PROBLEM DESCRIPTION.
Return all of the data exactly, omitting any images.

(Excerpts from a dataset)
—————

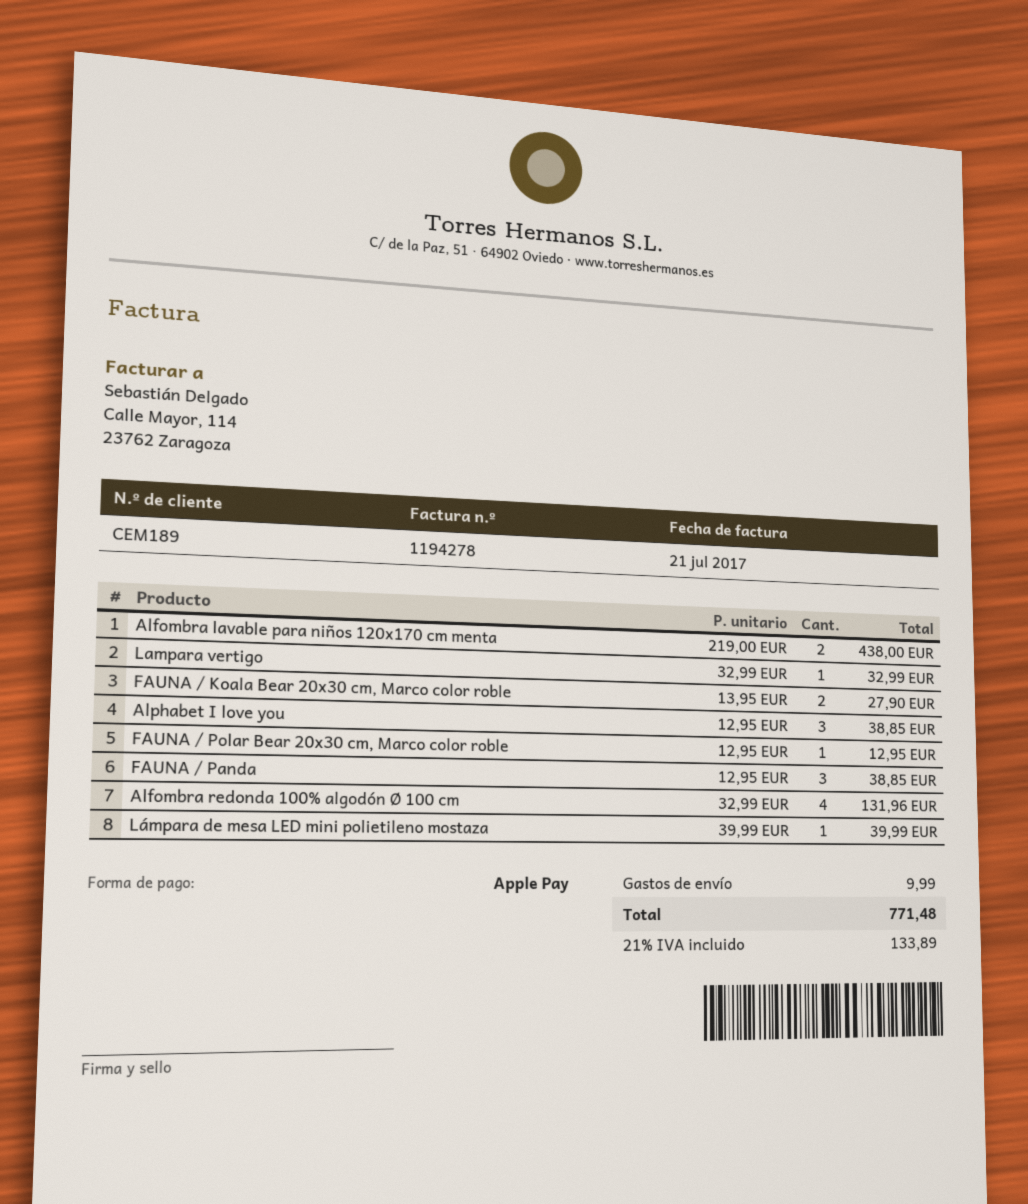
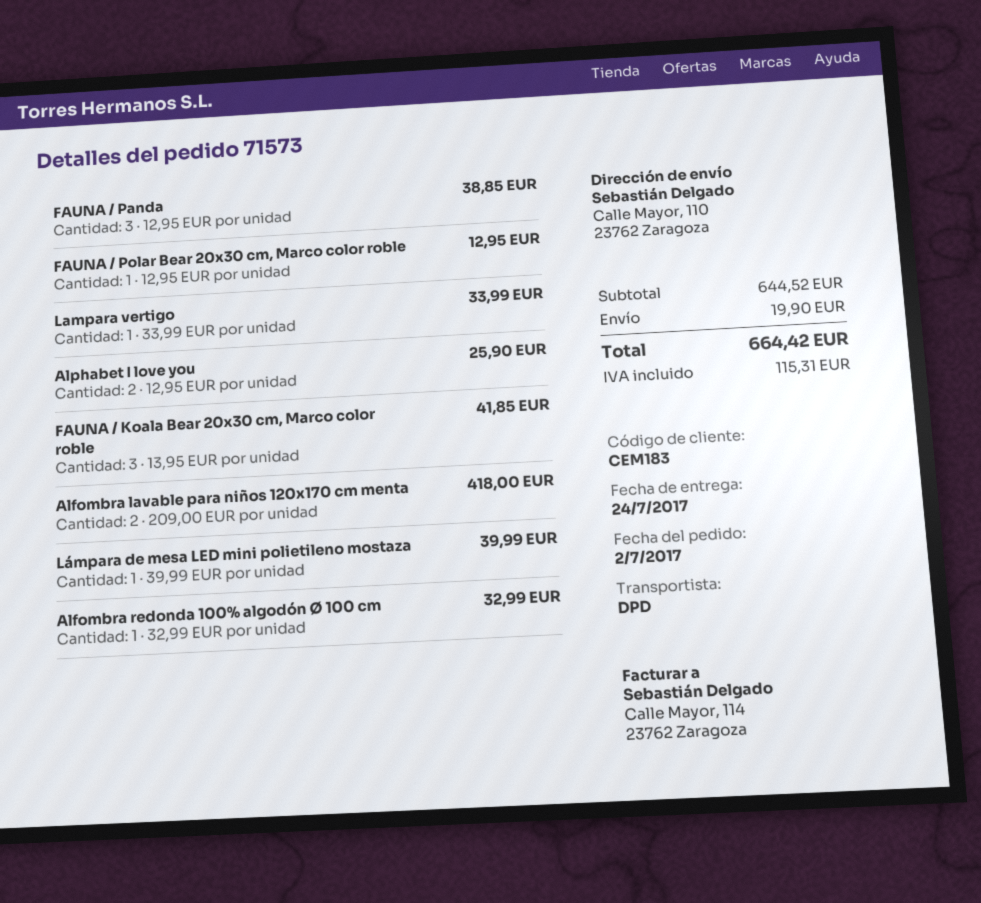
customer number: CEM189 -> CEM183
Alfombra lavable para niños 120x170 cm menta: 2 x 219.00 = 438.00 -> 2 x 209.00 = 418.00
Lampara vertigo: 1 x 32.99 = 32.99 -> 1 x 33.99 = 33.99
FAUNA / Koala Bear 20x30 cm, Marco color roble: 2 x 13.95 = 27.90 -> 3 x 13.95 = 41.85
Alphabet I love you: 3 x 12.95 = 38.85 -> 2 x 12.95 = 25.90
Alfombra redonda 100% algodón Ø 100 cm: 4 x 32.99 = 131.96 -> 1 x 32.99 = 32.99
shipping: 9.99 -> 19.90
tax: 133.89 -> 115.31
total: 771.48 -> 664.42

—————

REPLY.
customer number: CEM189 -> CEM183
Alfombra lavable para niños 120x170 cm menta: 2 x 219.00 = 438.00 -> 2 x 209.00 = 418.00
Lampara vertigo: 1 x 32.99 = 32.99 -> 1 x 33.99 = 33.99
FAUNA / Koala Bear 20x30 cm, Marco color roble: 2 x 13.95 = 27.90 -> 3 x 13.95 = 41.85
Alphabet I love you: 3 x 12.95 = 38.85 -> 2 x 12.95 = 25.90
Alfombra redonda 100% algodón Ø 100 cm: 4 x 32.99 = 131.96 -> 1 x 32.99 = 32.99
shipping: 9.99 -> 19.90
tax: 133.89 -> 115.31
total: 771.48 -> 664.42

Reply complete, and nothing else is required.